V Domingo de Pascua
Reflexión sobre las Escrituras
Jesús dijo a sus discípulos: “No dejéis que vuestros corazones se inquieten”
Sin embargo, en el mundo actual, ¿podemos decir honestamente que nuestros corazones no están preocupados? Nos preocupan los conflictos, el odio, la intolerancia y la inmoralidad en general. Constantemente estamos siendo puestos a prueba en nuestra fe para aceptar el camino del mundo con su lema; si se siente bien, debe ser bueno. Cuestionamos nuestra propia existencia y por qué estamos aquí en la tierra. Miramos los temas de la guerra, la pobreza, la inmigración, la economía y no tenemos respuestas. Incluso nuestras iglesias están
inquietas sobre cómo atraer nuevos miembros y ministrar a los que ya tenemos.
Peter nos explica por qué nuestros corazones están preocupados.
“La piedra que los constructores rechazaron se ha convertido en la piedra angular, y en una piedra que hará tropezar a la gente , y en una roca que los hará caer. Tropiezan desobedeciendo la palabra, como es su destino,”
La fe no se destruye desde fuera. La fe se destruye desde dentro, a medida que cada vez más personas recurren a sus verdaderos dioses del materialismo, la vanidad y la secularización. Cuando desviamos nuestro corazón de centrarnos totalmente en Jesús, Jesús, la piedra angular, se convierte ahora en el obstáculo, y nuestros planes humanos se descarrilan, y nos derrotamos en nuestro corazón.

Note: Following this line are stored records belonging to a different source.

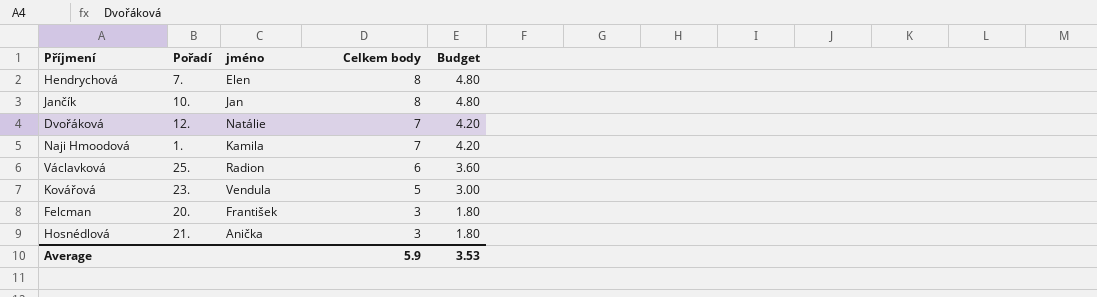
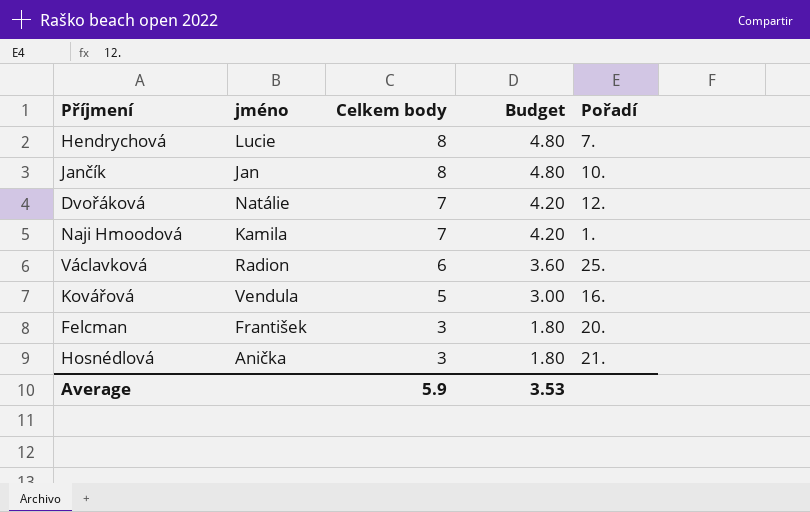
column Pořadí | position: 2 -> 5
Hendrychová | jméno: Elen -> Lucie
Kovářová | Pořadí: 23. -> 16.

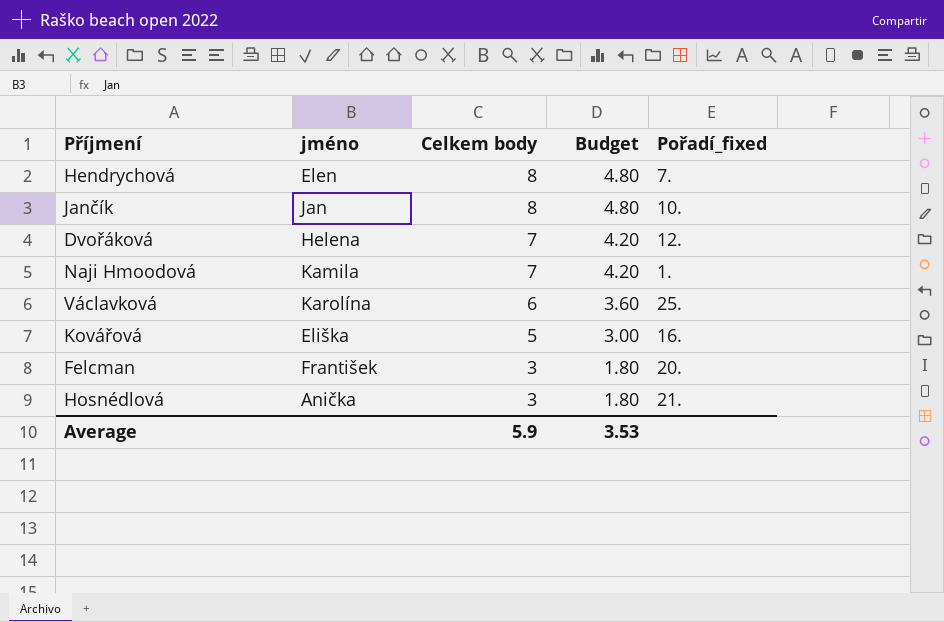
column name: Pořadí -> Pořadí_fixed
Hendrychová | jméno: Lucie -> Elen
Dvořáková | jméno: Natálie -> Helena
Václavková | jméno: Radion -> Karolína
Kovářová | jméno: Vendula -> Eliška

Jesús nos dice en el Evangelio de hoy que hay muchos lugares de morada en la casa de su Padre, y que está preparando un lugar para nosotros y volverá para traernos de vuelta. Sin embargo, seguimos dudando de lo que Él nos está diciendo. Nuestra naturaleza humana luchará en cada paso porque la voluntad quiere autonomía y nunca se rendirá por sí sola a la voluntad del Padre.
Entonces, ¿qué hacemos? Continuamos nuestros encuentros diarios con Dios, permitiendo que Dios nos forme en la semejanza de Su Hijo. Permitimos que Dios nos ame, incluso cuando nos sentimos no amados o no nos amamos a nosotros mismos. Permitimos que la voluntad de Dios nos llene de paz y amor, para que, como en la iglesia primitiva, podamos cobrar vida en el Espíritu y proclamar a Jesús como Señor en todo lo que pensamos, decimos y hacemos.
Jesús debe ser la piedra angular de nuestras vidas para que nuestra fe no se convierta en la levadura vieja y dejemos de crecer individualmente y como comunidad. Hoy buscamos primero las cosas del cielo, crecemos en nuestro conocimiento y comprensión de Dios, y seguimos evangelizando a través de cómo vivimos la fe.